The lines of the records that include "implemented" should all be copied.
**********
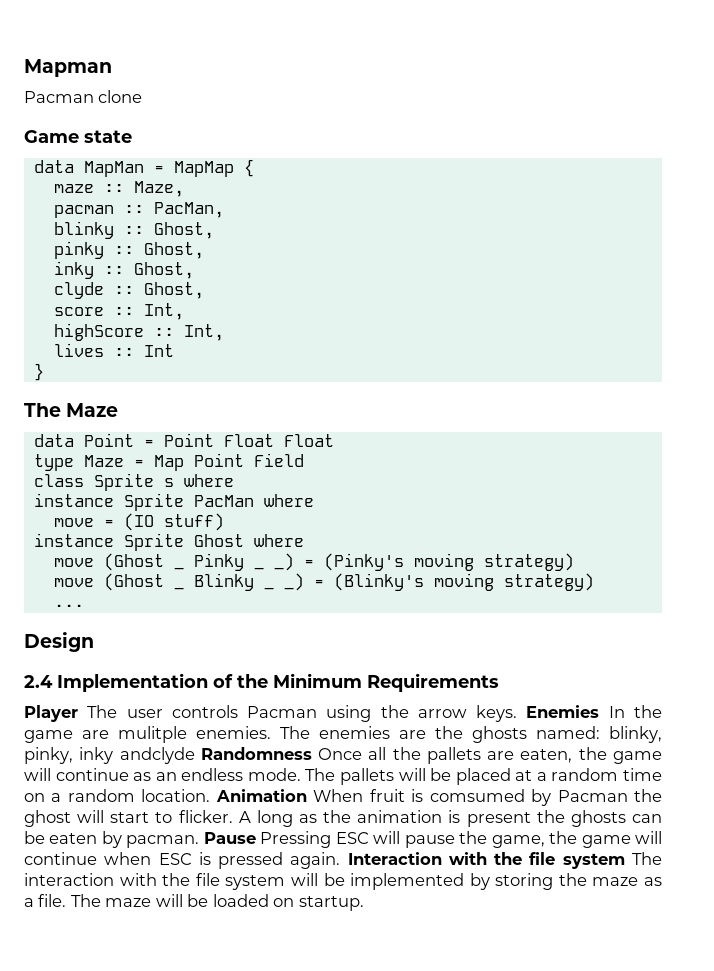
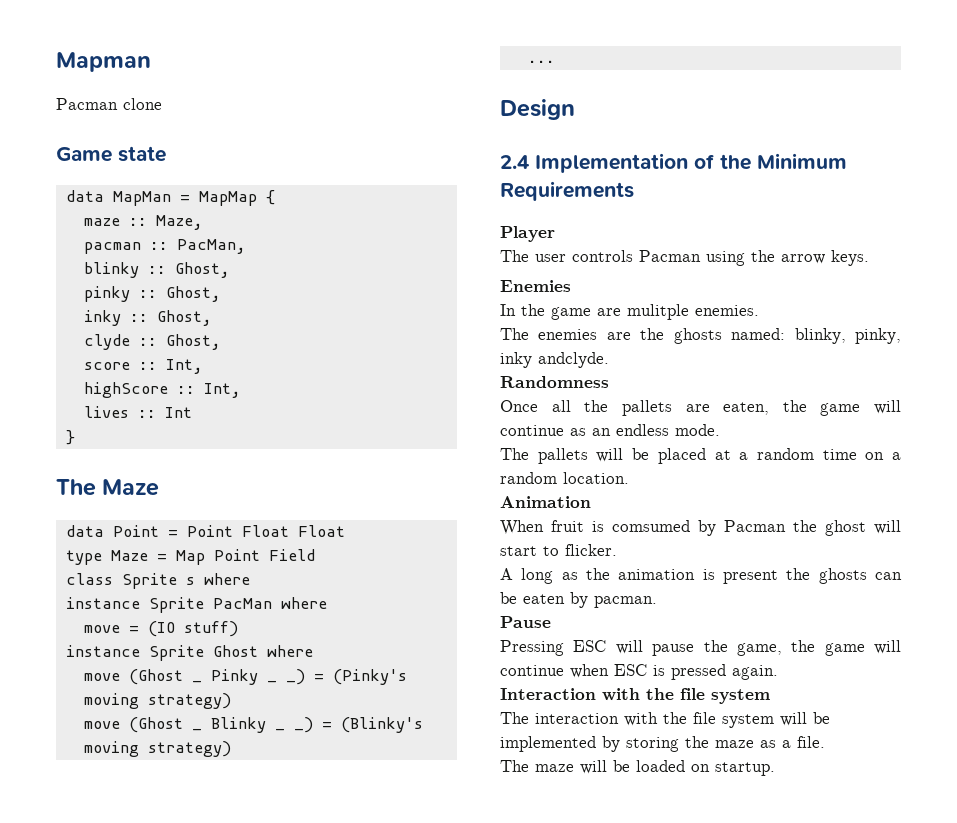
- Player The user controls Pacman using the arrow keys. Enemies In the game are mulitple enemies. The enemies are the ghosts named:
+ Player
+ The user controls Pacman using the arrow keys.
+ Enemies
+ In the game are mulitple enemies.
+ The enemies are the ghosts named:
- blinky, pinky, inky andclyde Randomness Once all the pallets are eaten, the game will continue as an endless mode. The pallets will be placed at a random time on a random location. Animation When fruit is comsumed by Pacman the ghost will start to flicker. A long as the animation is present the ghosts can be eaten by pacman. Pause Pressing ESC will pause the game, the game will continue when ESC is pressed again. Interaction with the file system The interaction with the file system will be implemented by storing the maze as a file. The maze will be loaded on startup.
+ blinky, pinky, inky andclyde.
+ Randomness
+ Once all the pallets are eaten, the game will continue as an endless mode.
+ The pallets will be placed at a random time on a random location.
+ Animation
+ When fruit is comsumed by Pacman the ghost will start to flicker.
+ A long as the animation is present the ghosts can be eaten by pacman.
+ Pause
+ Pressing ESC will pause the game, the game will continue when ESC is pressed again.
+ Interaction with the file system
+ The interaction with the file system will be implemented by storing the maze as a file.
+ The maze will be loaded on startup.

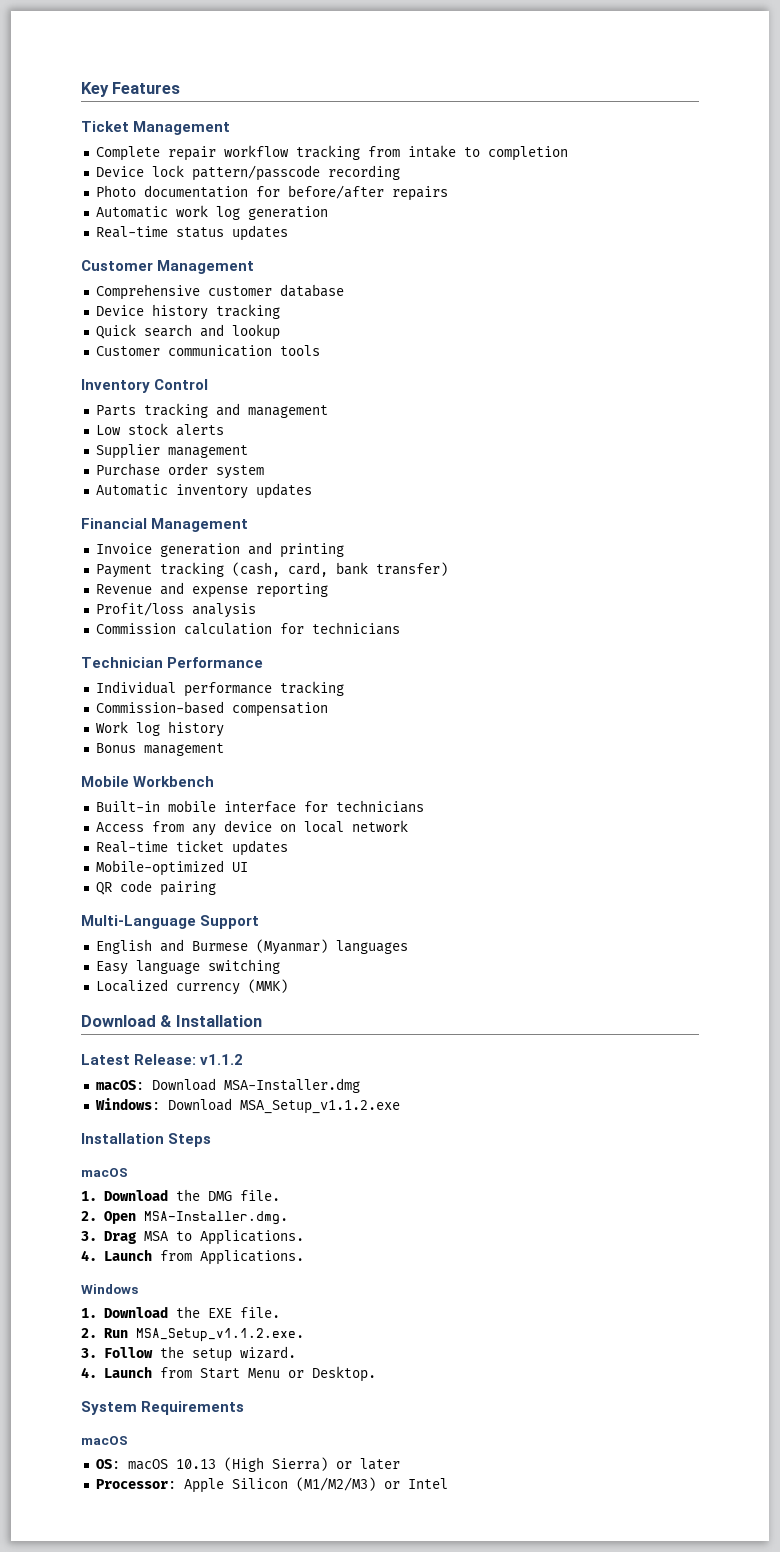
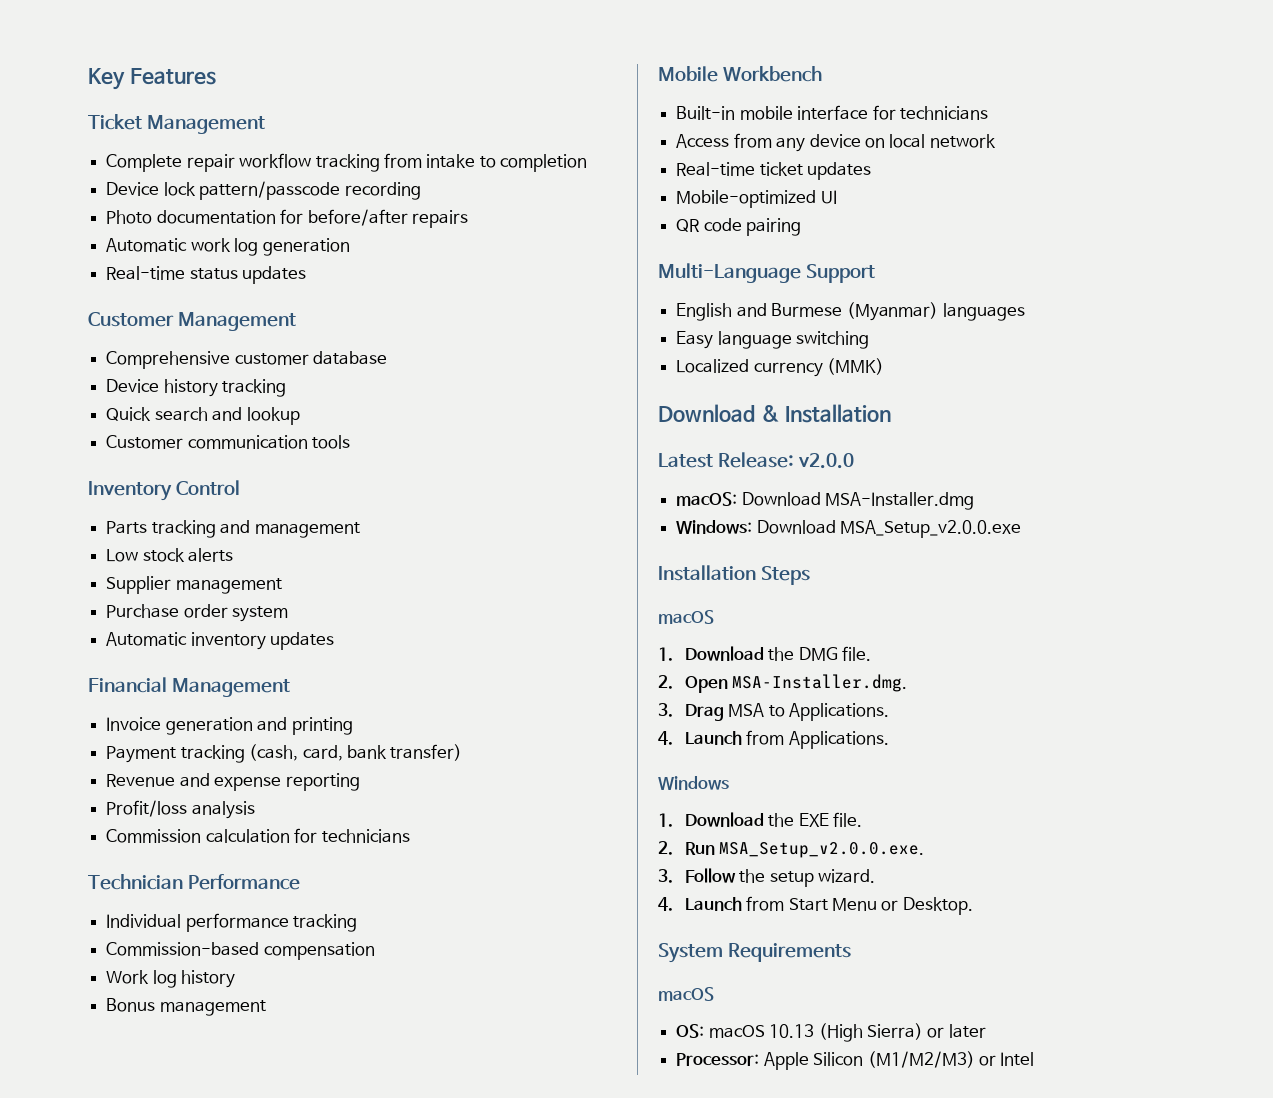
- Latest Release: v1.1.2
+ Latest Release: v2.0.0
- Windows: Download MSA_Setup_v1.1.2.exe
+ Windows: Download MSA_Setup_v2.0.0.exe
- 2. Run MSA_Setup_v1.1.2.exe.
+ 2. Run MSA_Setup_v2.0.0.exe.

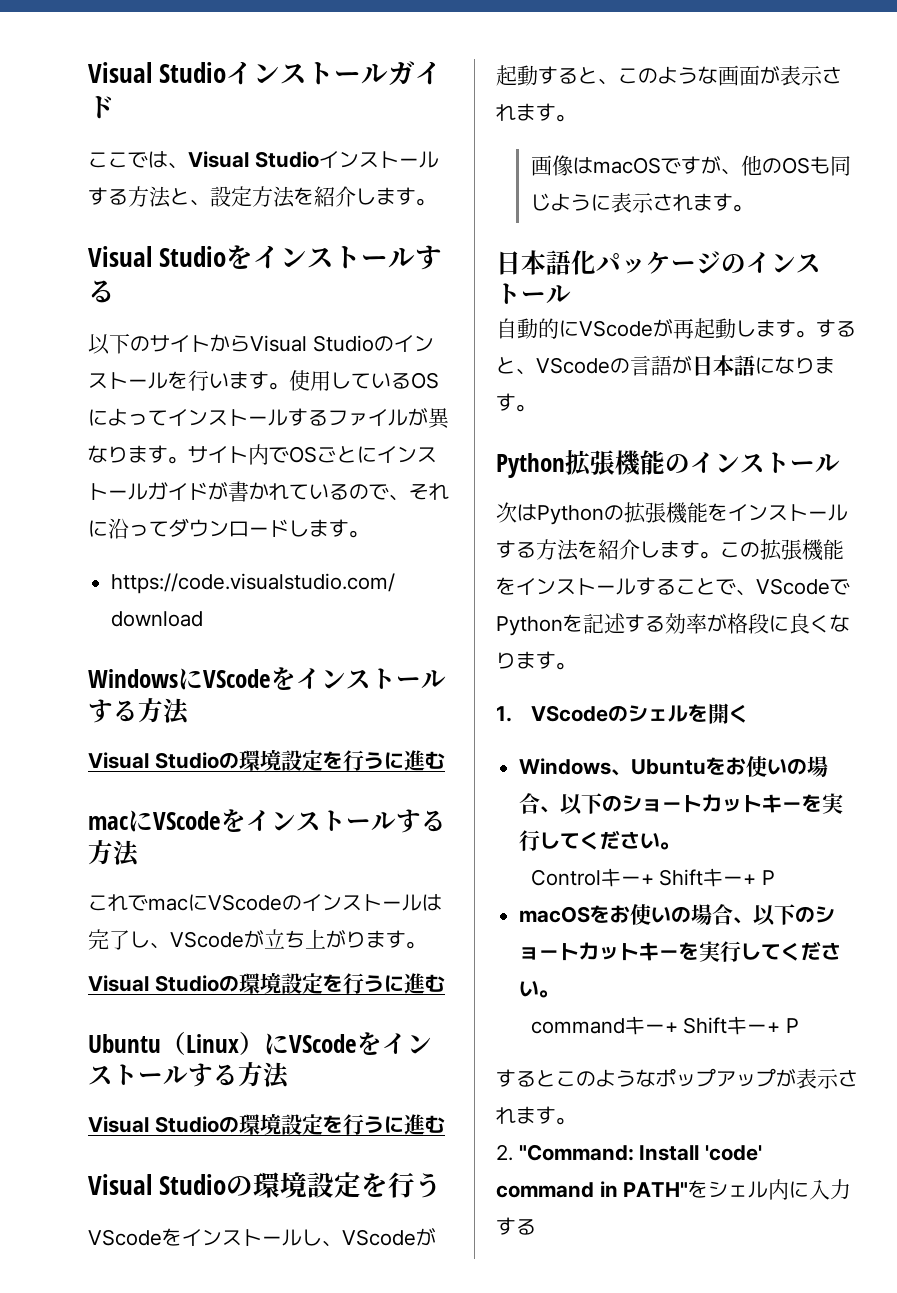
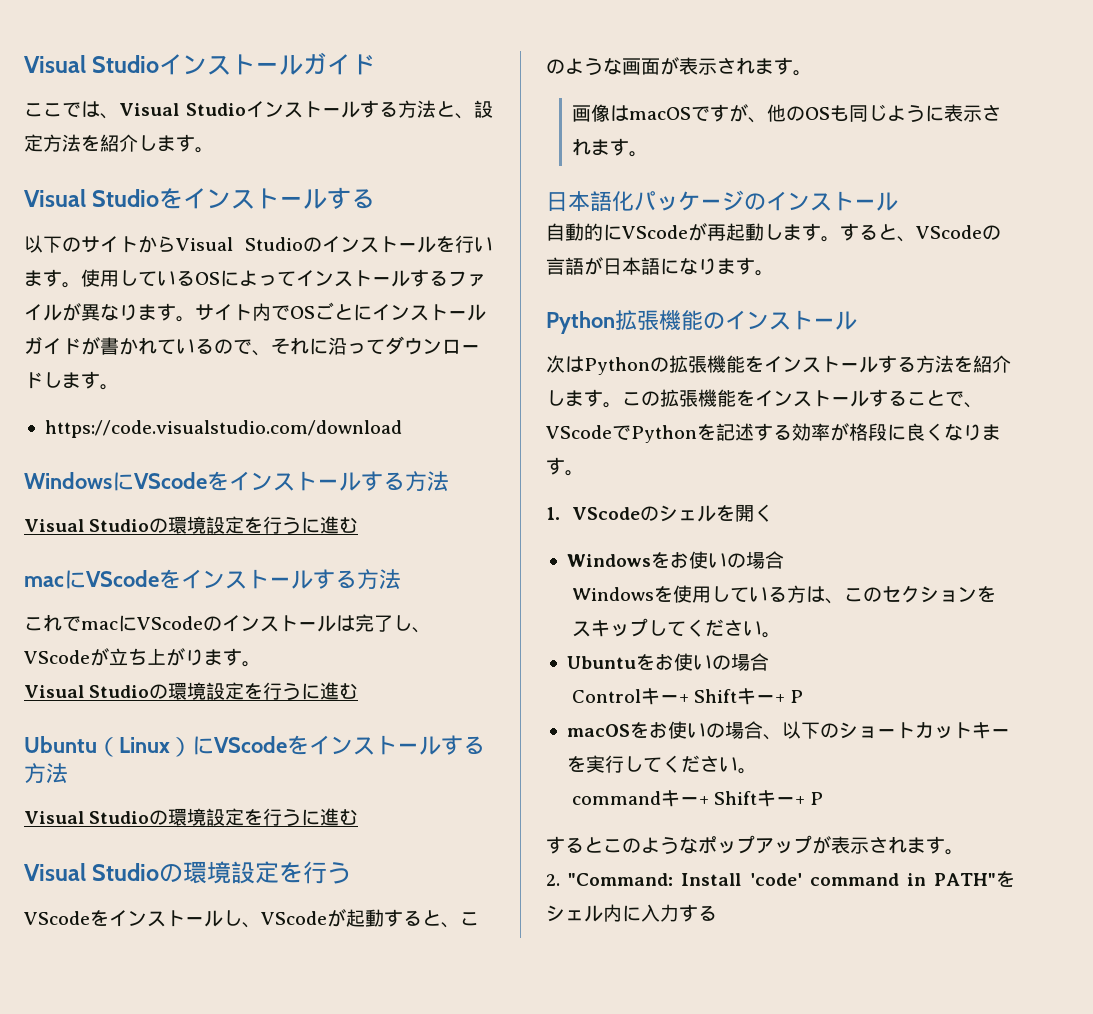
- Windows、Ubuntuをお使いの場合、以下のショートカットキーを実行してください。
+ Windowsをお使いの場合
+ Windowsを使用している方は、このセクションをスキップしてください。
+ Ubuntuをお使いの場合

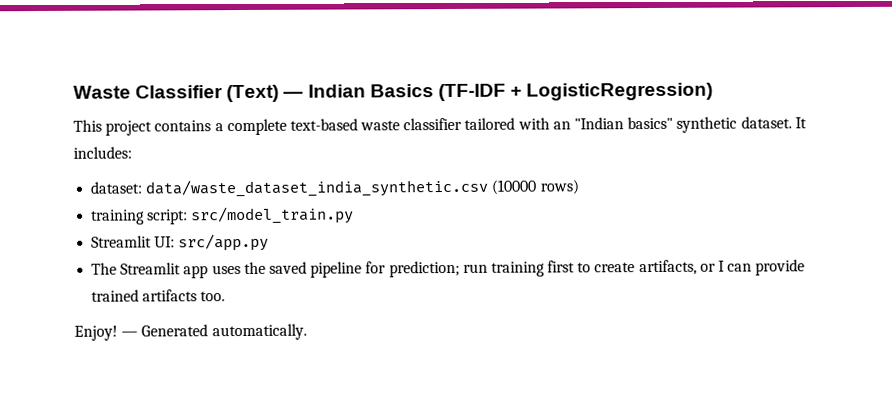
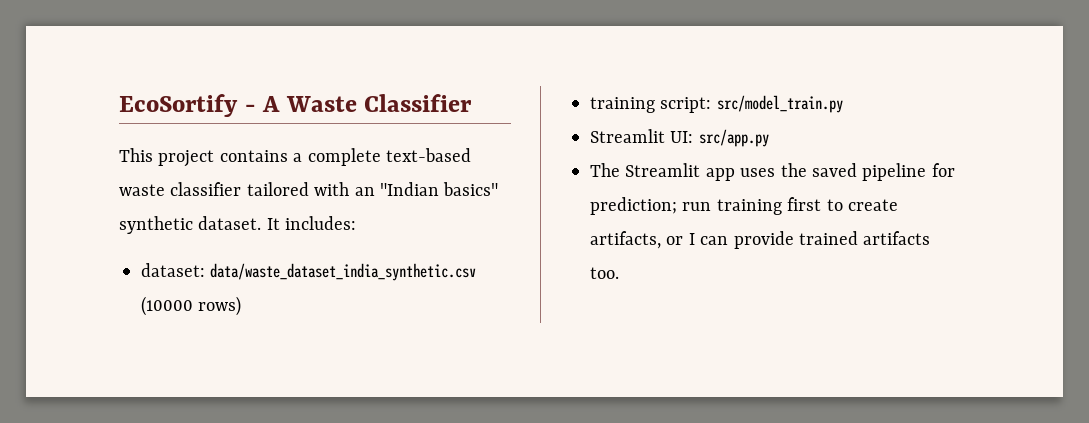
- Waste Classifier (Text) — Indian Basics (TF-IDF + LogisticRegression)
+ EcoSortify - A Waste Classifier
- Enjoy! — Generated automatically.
**********
» Output of the task:
- blinky, pinky, inky andclyde Randomness Once all the pallets are eaten, the game will continue as an endless mode. The pallets will be placed at a random time on a random location. Animation When fruit is comsumed by Pacman the ghost will start to flicker. A long as the animation is present the ghosts can be eaten by pacman. Pause Pressing ESC will pause the game, the game will continue when ESC is pressed again. Interaction with the file system The interaction with the file system will be implemented by storing the maze as a file. The maze will be loaded on startup.
+ The interaction with the file system will be implemented by storing the maze as a file.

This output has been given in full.